Alzheimer’s disease – current trends in basic and clinical research. Highlights from the 16th ECNP

Advances in the molecular biological knowledge of neuronal nicotinic acetylcholine receptors (nAChRs) have led to a growing interest by the pharmaceutical industry in the development of novel compounds that selectively modulate nAChR function. The ability of (-)-nicotine, an activator of nAChRs, to enhance attentional aspects of cognition in animals and humans, to exert neuroprotective and anxiolytic-like effects, and presumably to mediate the negative correlation between smoking and Alzheimer's (and Parkinson's) Disease, has focused interest on the potential therapeutic utility of modulators of nAChR function for treatment of some of the deficits associated with these progressive, neurodegenerative conditions. Numerous compounds are known which activate nAChRs and which might serve as lead compounds toward the development of such agents. The pharmacologic diversity of neuronal nAChR subtypes suggests the possibility of developing selective compounds which would have more favourable side-effect profiles than existing agents.

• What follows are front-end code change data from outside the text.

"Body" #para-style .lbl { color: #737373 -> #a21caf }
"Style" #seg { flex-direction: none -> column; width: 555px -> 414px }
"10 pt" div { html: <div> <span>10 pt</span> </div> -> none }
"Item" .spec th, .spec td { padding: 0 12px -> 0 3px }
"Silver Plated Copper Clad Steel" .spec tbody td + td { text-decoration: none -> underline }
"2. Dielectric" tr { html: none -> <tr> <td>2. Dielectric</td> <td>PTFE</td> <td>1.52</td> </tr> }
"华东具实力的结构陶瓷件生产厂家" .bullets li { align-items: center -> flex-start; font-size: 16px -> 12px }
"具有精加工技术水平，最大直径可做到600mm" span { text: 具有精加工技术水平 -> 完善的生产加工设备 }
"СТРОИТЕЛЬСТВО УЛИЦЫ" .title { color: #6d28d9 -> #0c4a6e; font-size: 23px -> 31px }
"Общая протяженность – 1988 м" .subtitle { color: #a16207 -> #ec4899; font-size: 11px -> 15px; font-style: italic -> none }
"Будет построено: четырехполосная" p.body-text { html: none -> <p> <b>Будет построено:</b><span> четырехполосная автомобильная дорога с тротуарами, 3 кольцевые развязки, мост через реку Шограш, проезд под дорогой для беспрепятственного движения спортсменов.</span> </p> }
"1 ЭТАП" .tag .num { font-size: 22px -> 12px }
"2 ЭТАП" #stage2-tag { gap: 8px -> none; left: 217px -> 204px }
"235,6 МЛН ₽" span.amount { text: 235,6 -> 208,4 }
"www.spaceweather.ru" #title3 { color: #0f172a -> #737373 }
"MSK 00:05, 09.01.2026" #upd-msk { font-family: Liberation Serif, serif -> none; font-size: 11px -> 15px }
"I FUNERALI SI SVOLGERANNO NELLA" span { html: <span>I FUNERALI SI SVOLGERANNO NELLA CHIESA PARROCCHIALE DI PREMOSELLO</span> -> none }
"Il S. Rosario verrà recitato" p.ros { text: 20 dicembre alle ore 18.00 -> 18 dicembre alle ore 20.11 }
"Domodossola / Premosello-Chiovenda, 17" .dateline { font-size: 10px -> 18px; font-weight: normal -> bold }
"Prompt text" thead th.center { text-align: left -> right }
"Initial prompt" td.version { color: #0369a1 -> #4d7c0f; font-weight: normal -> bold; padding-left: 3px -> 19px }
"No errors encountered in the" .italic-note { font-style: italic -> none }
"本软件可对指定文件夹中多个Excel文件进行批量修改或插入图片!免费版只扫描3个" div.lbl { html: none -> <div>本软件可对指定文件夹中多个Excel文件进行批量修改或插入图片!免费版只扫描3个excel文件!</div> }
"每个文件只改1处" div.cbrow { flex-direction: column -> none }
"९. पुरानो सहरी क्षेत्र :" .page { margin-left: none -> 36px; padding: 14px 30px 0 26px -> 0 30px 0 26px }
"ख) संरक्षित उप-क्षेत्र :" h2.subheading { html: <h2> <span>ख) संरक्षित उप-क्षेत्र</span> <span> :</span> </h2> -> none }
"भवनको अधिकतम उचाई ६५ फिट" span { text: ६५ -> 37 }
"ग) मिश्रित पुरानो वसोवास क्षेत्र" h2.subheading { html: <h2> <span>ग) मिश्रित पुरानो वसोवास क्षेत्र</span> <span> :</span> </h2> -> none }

This broader class of agents, collectively called cholinergic channel modulators (ChCMs), is anticipated to encompass compounds which would have more favourable side-effect profiles than existing agents, which generally exhibit low selectivity. This selectivity may be achieved by preferentially activating some subtypes of nAChRs (i.e., Cholinergic Channel Activators, ChCAs) or inhibiting the function of other subtypes (Cholinergic Channel Inhibitors, ChCIs). An overview of the biology of nAChRs and the rationale for the use of ChCMs for the treatment of dementia related to neurodegenerative diseases are presented, followed by a discussion of lead compounds and compounds under consideration for clinical evaluation.